Note the "48" entry (EC offset 0xC1). Something's pretty hot even at full full speed (level 7, 4700RPM). This sensor increases very quickly when the system starts (in fact, faster than anything else when the CPU is undervolted and fglrx is in maximum powersaving).

Now, note this: the fan kicks up from low speed to medium speed whenever this sensor reaches 46 degrees, even if no other sensor changes; and this seems to usually be the first trigger encountered. Moreover, this sensor hovers around 47-48 degrees even on an idle machine. Taken together, this fully explains the "fan always on" behavior: a previously-unnoticed sensor that's always hot.

Any idea what this sensor is? It seems correlated with WiFi: there's a 2deg difference when I toggle /sys/bus/pci/drivers/ipw2200/*/rf_kill (without ever being associated so this shouldn't affect anything else), and heavy WiFi data transfer increases temperature by several more degrees. This suggests the sensor is located in or close to the mini-PCI slot (i.e., under the touchpad). That region is indeed often hot to the touch. But why would the mini-PCI slot get so hot? Could it be the southbridge, which sits under the mini-PCI slot with no heatsink and poor ventilation? Can anyone correlate this sensor other specific activity, or with blocking of specific ventilation holes, or with cooling of specific components? If it's the mini-PCI slot? The operating temperature of the Intel 2200BG is 0-80 deg.

Caveat: this is my experience with a T43 after undervolting the CPU and activating maximal GPU powersaving using fglrx. It could be that for other people, other components are the first to trigger. But either way, those are 3 temperature sensors we didn't know of and they're used by the Embedded Controller's algorithm.

--Thinker 16:20, 20 Nov 2005 (CET)


At the moment I am experimenting with controlling the fan on Windows XP with a self written tool on a T43 (Model 2668 97G). Having found the information about the secret sensors here I built these into the program and it seems that after starting my cooled (placed outside) T43 the 0xC1 sensor indeed rises fastest but also cools down quite quicky especially if also the CPU is cool. I have seen it hotter than the CPU but not much cooler, so probably it is a small chip connected to the colling element of the CPU.

The values at 0xC0 and 0xC2 also seem to show temperature values here, while 0xC4 is always at 128.

First experiments indicate that as long as all the temperature value are below 43°C the Thinkpad comes up with no fan and stays that way. (The fan control register at EC offset 0x2F set to 0x80, see the bottom of the patch for controlling fan speed page for a description of this register). If 43°C are reached on the 0xC1 sensor, the fan kicks in with low speed while 43°C on the CPU do not activate the fan. With regard to the CPU the kick-in seems to be around 48°C.

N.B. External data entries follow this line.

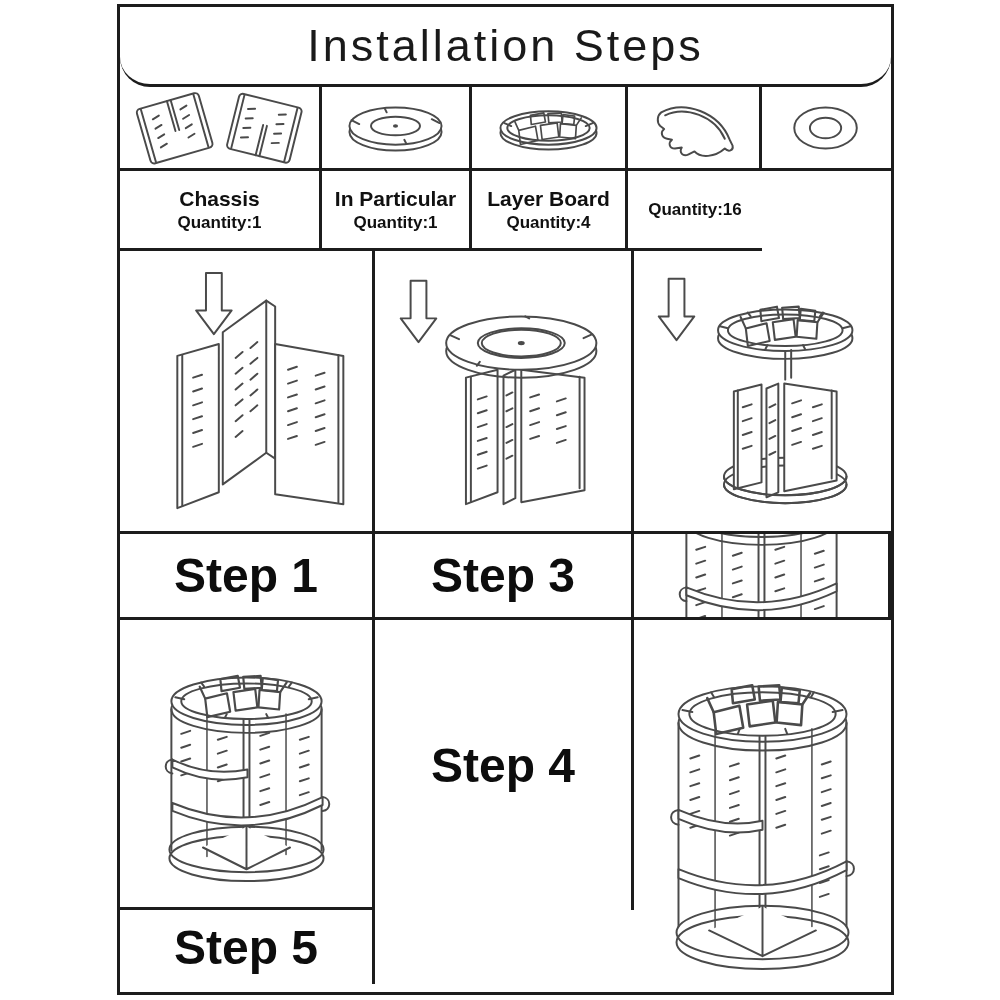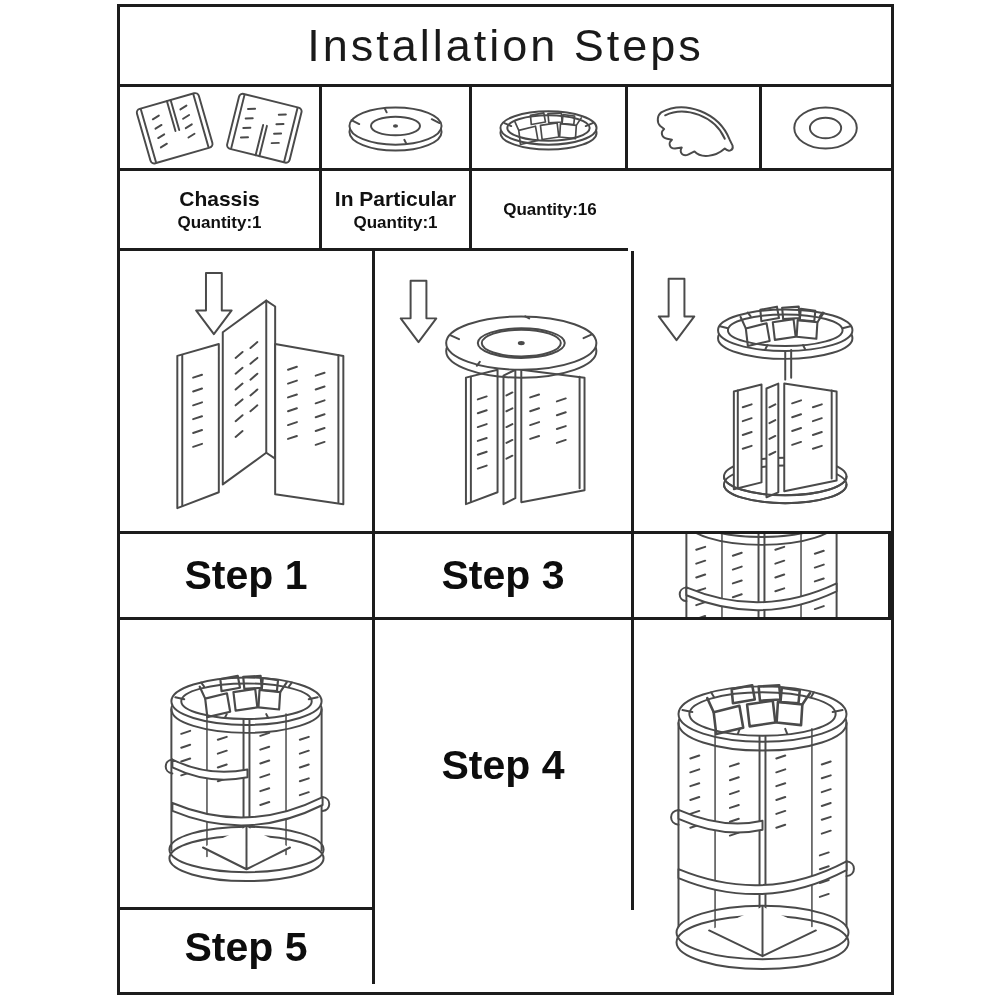--- a/index.html
+++ b/index.html
@@ -9,7 +9,7 @@
          border:3px solid #1c1c1c;box-sizing:border-box;background:#fff;}
   
   .row-title{height:80px;border-bottom:3px solid #1c1c1c;box-sizing:border-box;
-             display:flex;align-items:center;justify-content:center;}
+             display:flex;align-items:center;justify-content:center;border-radius:30px;}
   .title-text{font-size:45px;letter-spacing:3px;color:#1a1a1a;font-weight:400;}
   
   .parts-grid{display:grid;grid-template-columns:202px 150px 156px 134px 1fr;

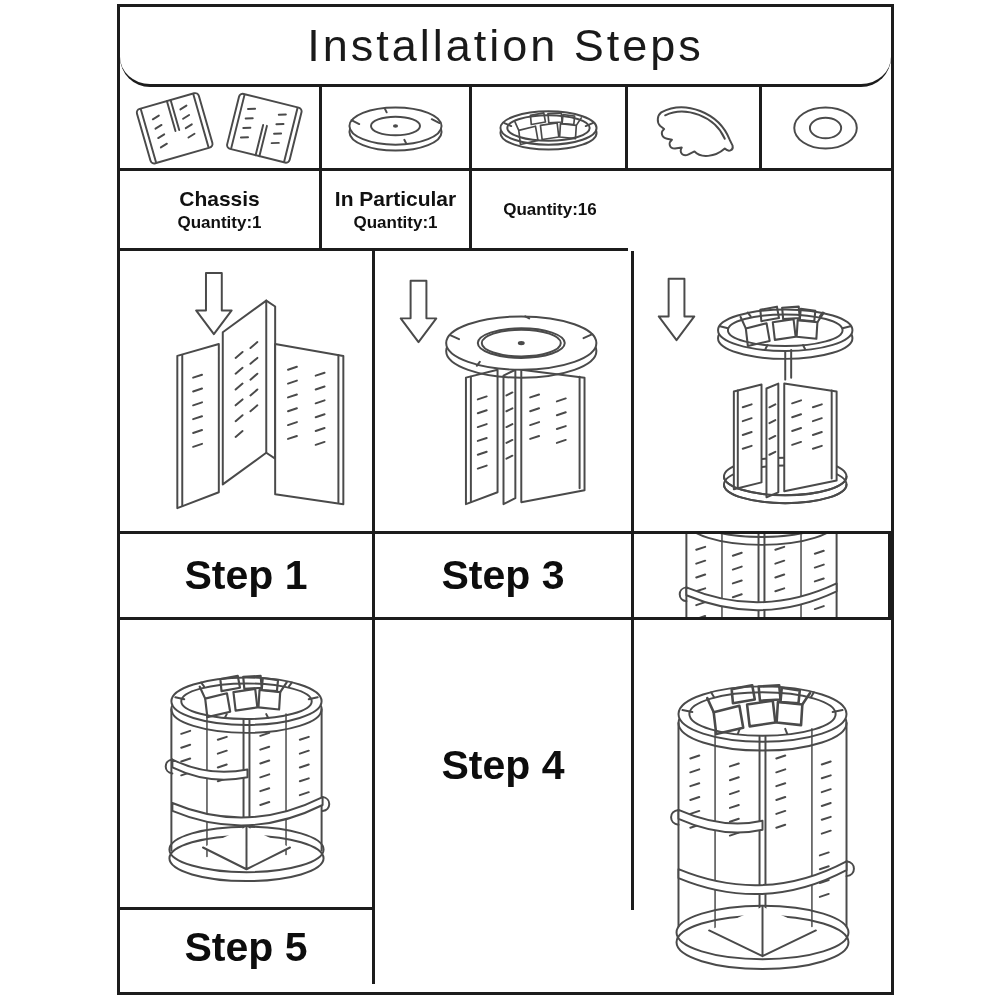--- a/index.html
+++ b/index.html
@@ -130,6 +130,10 @@
         <span class="part-name">In Particular</span>
         <span class="part-qty">Quantity:1</span>
       </div>
+      <div class="p-lbl bR">
+        <span class="part-name">Layer Board</span>
+        <span class="part-qty">Quantity:4</span>
+      </div>
       <div class="p-lbl">
         <span class="part-qty">Quantity:16</span>
       </div>

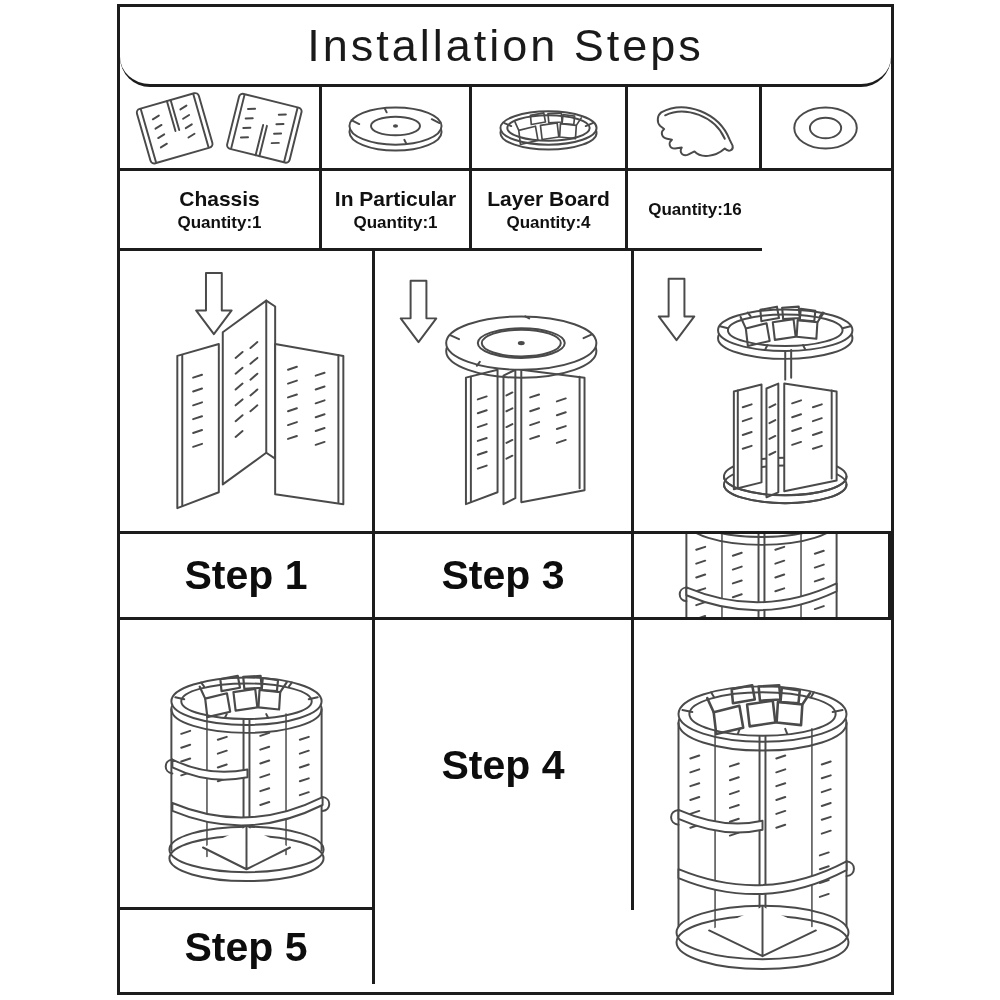--- a/index.html
+++ b/index.html
@@ -27,7 +27,7 @@
   .bB{border-bottom:3px solid #1c1c1c;}
   .cell-illus{display:flex;align-items:center;justify-content:center;overflow:hidden;}
   .cell-label{display:flex;align-items:center;justify-content:center;}
-  .step-text{font-size:41px;font-weight:bold;color:#0d0d0d;}
+  .step-text{font-size:48px;font-weight:bold;color:#0d0d0d;}
   .final-cell{grid-column:3;grid-row:3 / 5;}
   svg{display:block;}
   .lineart{stroke:#4a4a4a;stroke-width:2;fill:none;stroke-linecap:round;stroke-linejoin:round;}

Once the fan is on, it goes off again if all the seonsors drop to the area of 38°C or lower (the value may not be precise). But it hardly happens on it's own, for tests I placed it outside in cold weather.

On forums.thinkpad.com is a (discussion) from users who experimented with physically cooling the North- and Southbridge without success. In a different thread there a user claimed that he worked with a couple of Thinkpads and silenced them by turning off unused devices, WLAN being among them.

With the XP WLAN device disabled the temperature on 0xC1 stays around 41°C here even if there is heavy activity on the CPU. It rises as soon as the WLAN device is enabled but hardly goes any hotter than 44°C. But I also could not make it go hot at all running on battery. And the heat reading there somehow more or less follows the value of the CPU.

Bottom line on my T43 (2668 97G): Fan kicks in for CPU around 48°C or 0xC1 at 43°C and then never goes off again unless you use external cooling. 0xC1 sensor could to be related to WLAN (I'm not really sure about it) and/or is probably placed near the CPU. It could also have something to do with running the machine no AC rather than battery.

-- Shimdoax - 2005-11-27


Shimdoax, you said "I have seen it hotter than the CPU but not much cooler, so probably it is a small chip connected to the colling element of the CPU", but also "the temperature on 0xC1 stays around 41°C here even if there is heavy activity on the CPU". It follows that your CPU is never much hotter than 41°C, which I find unlikely... Anyway, on my T43, sensor 0cC1 is correlated with the CPU but very slightly; it is more correlated with the GPU, but not very much either.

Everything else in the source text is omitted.